In any event, after reiterating the “fact” of the US military setting up its own comfort women system during the occupation of Japan, which was included in the now infamous Washington Post ad to which Sakurai was a signatory, Sakurai wonders what is to be done about this resolution. Allow me to translate:
…What should Japan do to deal with this kind of trend in the US of ongoing political criticism of Japan under the flags of “human rights” and “women?” Many people say that it is good to be silent and let it pass, since there is no possibility of refutation.
But in the event of taking criticism contrary to the facts, isn’t the foundation for mutual understanding making a rebuttal with accurate facts? Silence is acquiescence in the face of baseless attacks on the truth, and to not speak will continue to bring dishonor to all Japanese.
I must predict that if the comfort women resolution passes, this issue will not thereupon die, but rather give birth to a more serious state of affairs…
This is actually relatively polite, as far as responses to the comfort women resolution from Japan’s ultra-nationalists go. But all the tell-tale signs are there. The certainty that if they just keep repeating their “facts” over and over again, the wool will be lifted from the eyes of those who have been misled; the posturing that leads Sakurai to claim to speak on behalf of all Japanese, who will be dishonored if this tiny non-binding resolution isn’t crushed; the questioning of the motives of the US (see the scare quotes around human rights and women): these are standard tropes in the gallons of ink spilled against this resolution of which I’m certain not even one percent of Americans are aware. This is the ugly side of America’s Japanese ally. The airing of arguments such as these do not invalidate the alliance by any means (yet). I certainly don’t think that Sakurai and company speak for the Japanese people. But they’re out there, in positions of importance, and there is not nearly enough opposition to them in Japan’s marketplace of ideas.

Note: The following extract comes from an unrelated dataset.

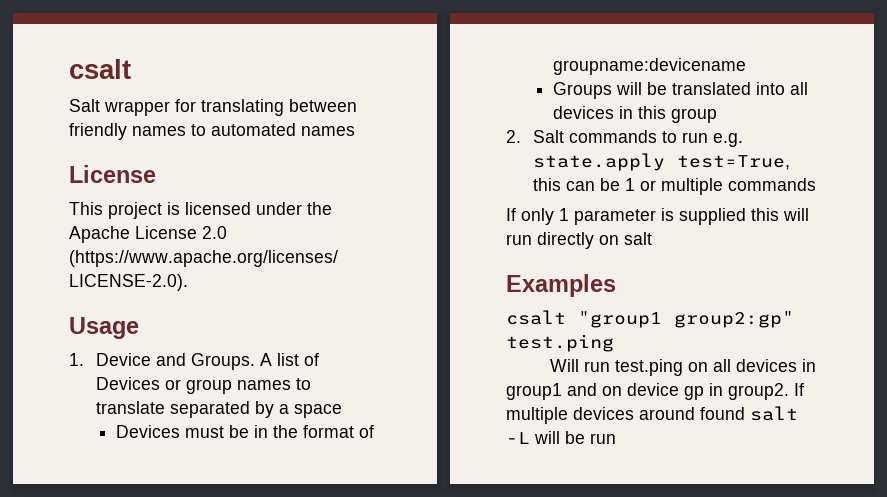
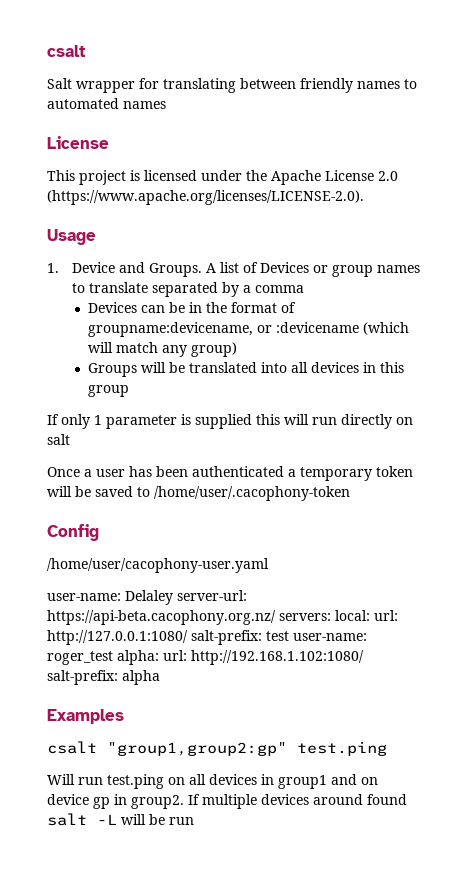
[294,404,343,418] [115,425,224,438] space // Devices must -> [255,285,305,293] [87,302,165,313] comma // Devices can
[552,58,746,75] groupname:devicename -> [87,322,409,337] [87,342,237,357] groupname:devicename, or :devicename (which will match any group)
[506,130,744,147] [533,153,791,171] [533,178,817,195] // 2. Salt commands to run e.g. state.apply test=True, this can be 1 or multiple commands -> (129, 391) none
(652, 238) none -> [47,466,413,481] [47,486,350,501] [47,524,99,541] [47,558,269,573] [47,590,247,605] [47,610,398,625] [47,630,367,645] [47,650,364,665] [47,670,160,685] // Once a user has been authenticated a temporary token will be saved to /home/user/.cacophony-token // Config // /home/user/cacophony-user.yaml // user-name: Delaley server-url: https://api-beta.cacophony.org.nz/ servers: local: url: http://127.0.0.1:1080/ salt-prefix: test user-name: roger_test alpha: url: http://192.168.1.102:1080/ salt-prefix: alpha
[578,311,794,328] "group1 group2:gp" -> [107,742,287,756] "group1,group2:gp"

Their success is a testament to the unresolved historical issues between Japan and the US, issues left untouched during the cold war for strategic reasons but which have metastasized into a comprehensive world view for these ultra-nationalists who are convinced that Japan has done its penance — for crimes it did not even commit! — and any suggestion to the contrary besmirches the honor of the Japanese people and must be answered with righteous rage.
For my part, I tend to be highly skeptical of people who are as insistent as Sakurai Yoshiko and her compatriots that they have The Facts and everyone else is ignorant or malicious, because it is a world view that leaves no room for even the slightest possibility of those Facts might be wrong and that those who disagree might be doing so simply out of devotion to the truth, not devotion to an ideology.
Do I think, as Steve Clemons does, that the prominence of these ultra-nationalists in Japan is a sign of a return to the 1930s for Japan? No, not at all. I don’t think the Japanese people have a sustained, programmatic interest in these conservative grudges, if the fate of constitution revision as the central focus of the Upper House elections is any indication. Rather, the danger they pose is to the alliance with the US, because enough of these tantrums and the US government may eventually tire of relying heavily on Japan as a partner in East Asia and look to alternative arrangements as a means of defending its interests in the region (engendering no small amount of instability).
Meanwhile, if you really want to see an example of the frustrated, dare I say impotent outrage of the ultra-nationalists, you would do well to read Takayama Masayuki’s essay “Master” in the 19 July issue of Shukan Shincho (I am indebted to a trusted correspondent for sending along a translation of this essay).